24th President of St. Edward's University
- In office July 1, 2021 – July 1, 2026
- Preceded by: George E. Martin
- Succeeded by: Matthew Shank (interim)

Personal details
- Education: University of Valladolid (BS, BS) University of Chicago (PhD)

Academic background
- Thesis: Prediction of Random Fields and Modeling Spatialtemporal Satellite Data. (1998)

Academic work
- Discipline: Statistics Spatial Analysis
- Institutions: North Carolina State University Virginia Commonwealth University University of Iowa St. Edward's University

= Montserrat Fuentes =

Spanish statistician

Montserrat (Montse) Fuentes is a Spanish statistician and academic administrator. She served as the twenty-fourth president of St. Edward's University in Austin, Texas, from 2021 to 2026. She is also the Coordinating Editor and Applications and Case Studies Editor for the Journal of the American Statistical Association. In her research, she applies spatial analysis to atmospheric science.

==Education and career==
Fuentes earned two bachelor's degrees in 1993 from the University of Valladolid, one in music and piano, and a second in mathematics and statistics. She completed her Ph.D. in statistics in 1998 from the University of Chicago. Her dissertation, supervised by Michael L. Stein, was Prediction of Random Fields and Modeling Spatialtemporal Satellite Data.

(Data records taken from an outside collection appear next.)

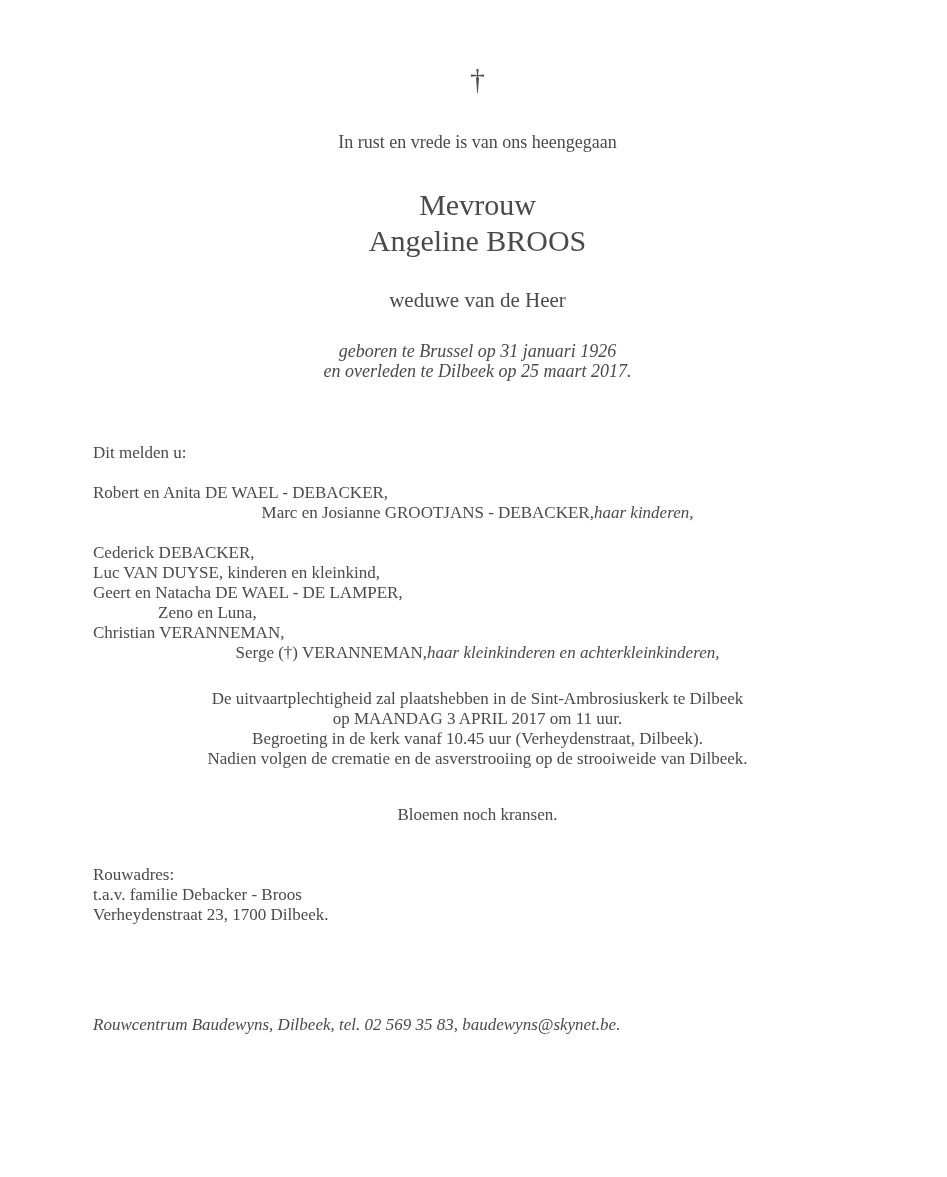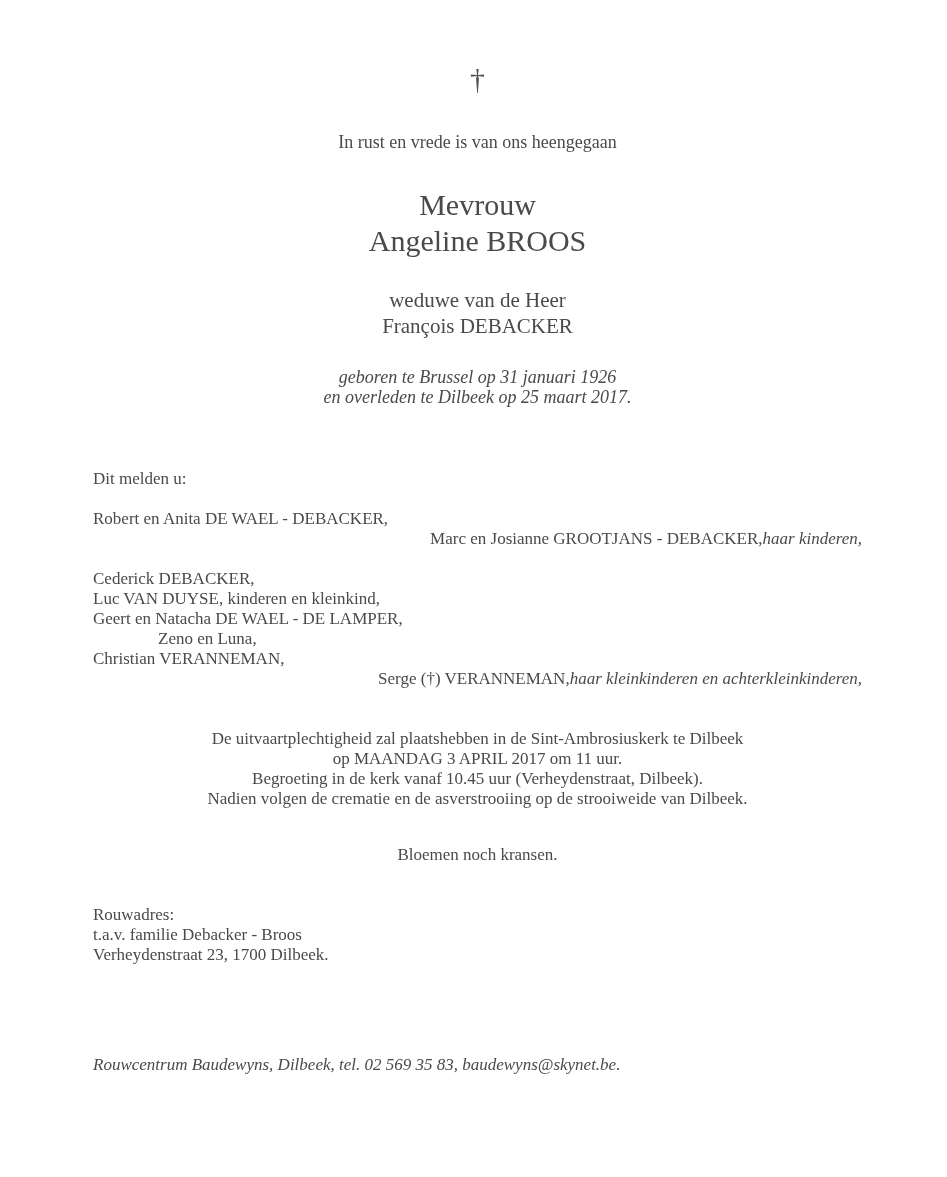--- a/index.html
+++ b/index.html
@@ -94,7 +94,6 @@
 
   <div class="widow-block">
     <div>weduwe van de Heer</div>
-    <div>François DEBACKER</div>
   </div>
 
   <div class="dates-block italic">

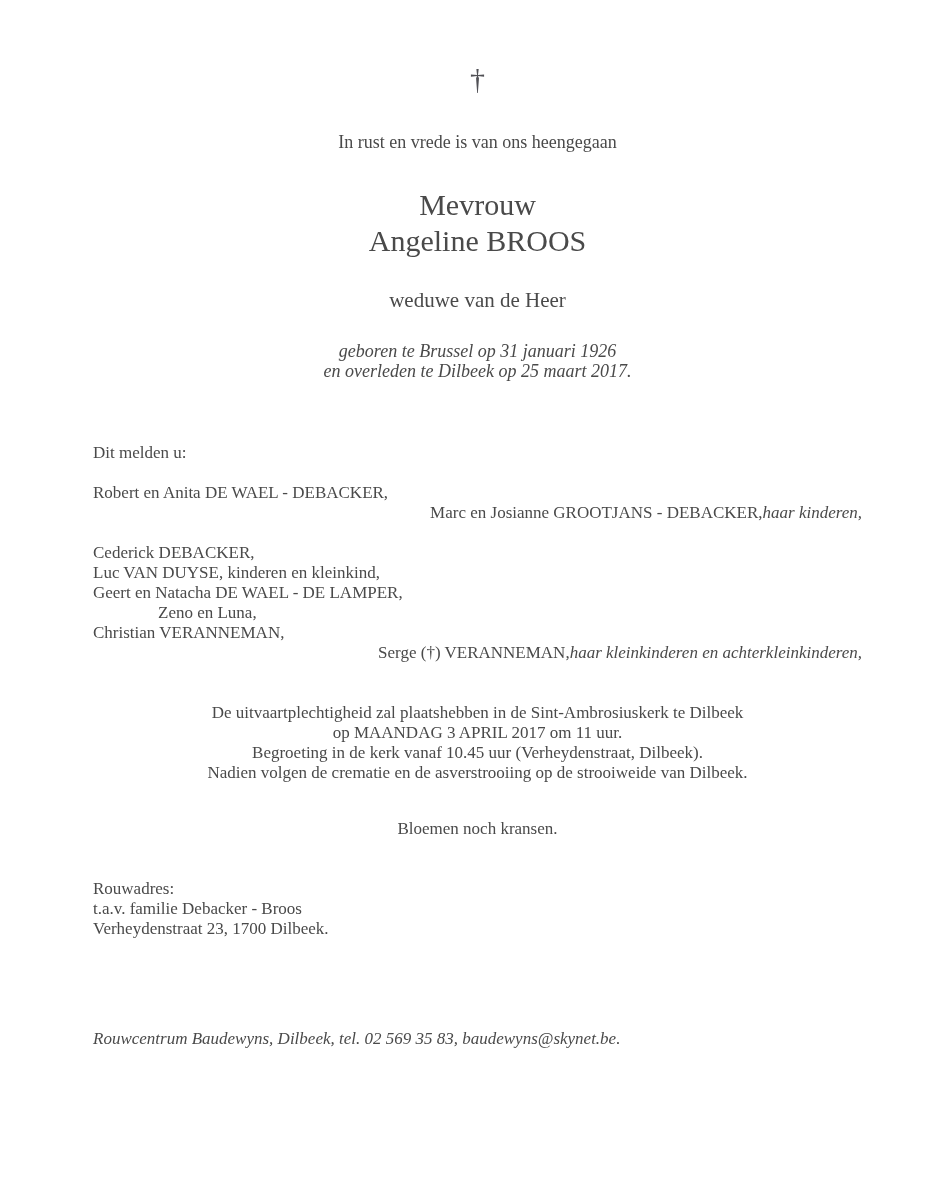--- a/index.html
+++ b/index.html
@@ -58,7 +58,7 @@
   .row { line-height: 20px; }
   .row.split {
     display: flex;
-    justify-content: flex-end;
+    justify-content: center;
     align-items: baseline;
   }
   .row .indent { padding-left: 65px; }

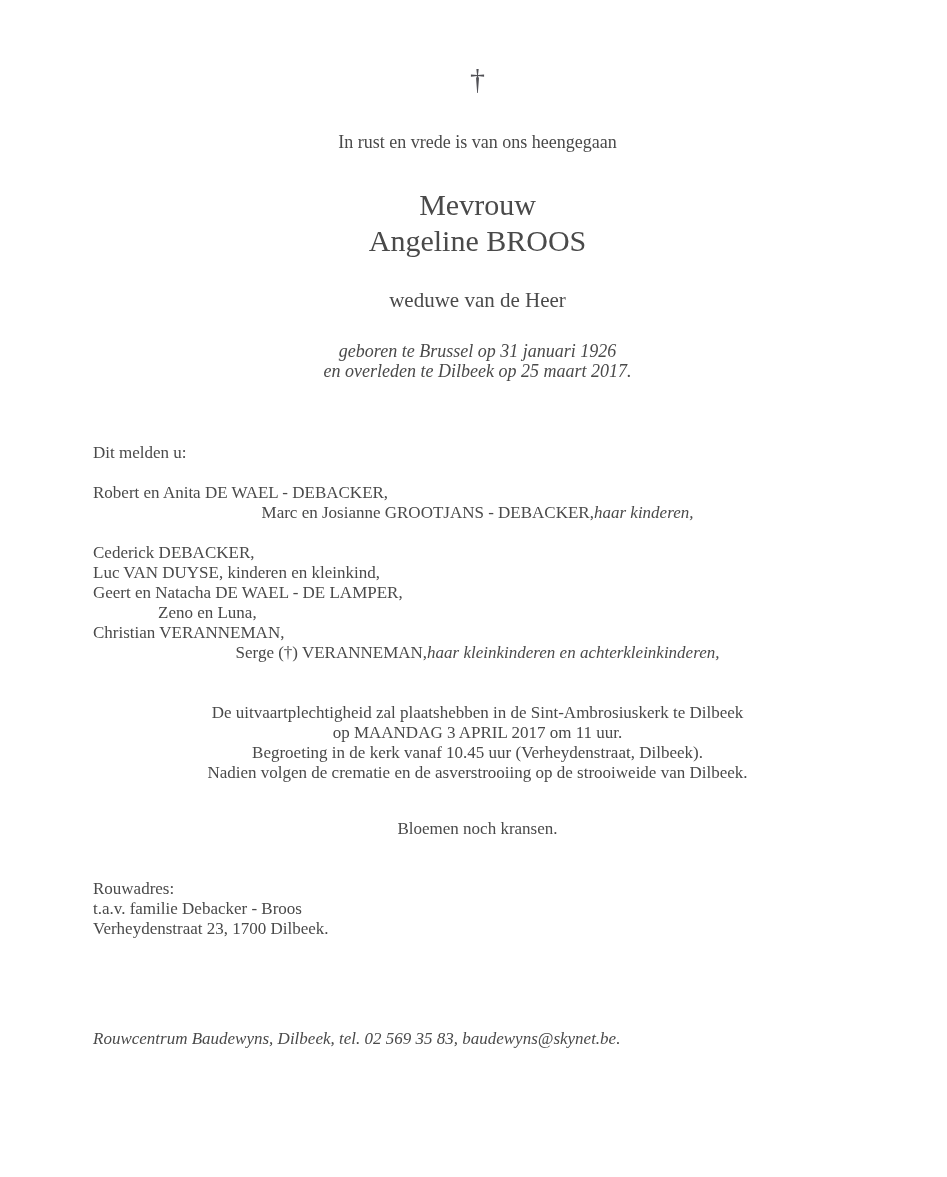--- a/index.html
+++ b/index.html
@@ -64,7 +64,7 @@
   .row .indent { padding-left: 65px; }
   .families { margin-top: 20px; }
   .ceremony {
-    margin-top: 40px;
+    margin-top: 26px;
     text-align: center;
   }
   .flowers {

After visiting positions at the Joint Research Center of the European Union in Italy, AT&T Labs, and the National Center for Atmospheric Research, she joined the North Carolina State University (NCSU) faculty in 1998. At NCSU she became the James M. Goodnight Distinguished Professor of Statistics and Chair of the Department of Statistics before moving to Virginia Commonwealth University as Dean of the College of Humanities and Sciences in 2016. In 2019, she was named Executive Vice President and Provost at the University of Iowa, and in late 2020 she was named president of St. Edward's University. She resigned from the latter position on July 1, 2026.

==Awards and honors==
Fuentes became a Fellow of the American Statistical Association in 2008.
She is an elected member of the International Statistical Institute.
She became the James M. Goodnight Distinguished Professor at NCSU in 2015. In 2017, she was one of three winners of the Medal of Distinguished Achievement of the Environmental Statistics Section of the American Statistical Association.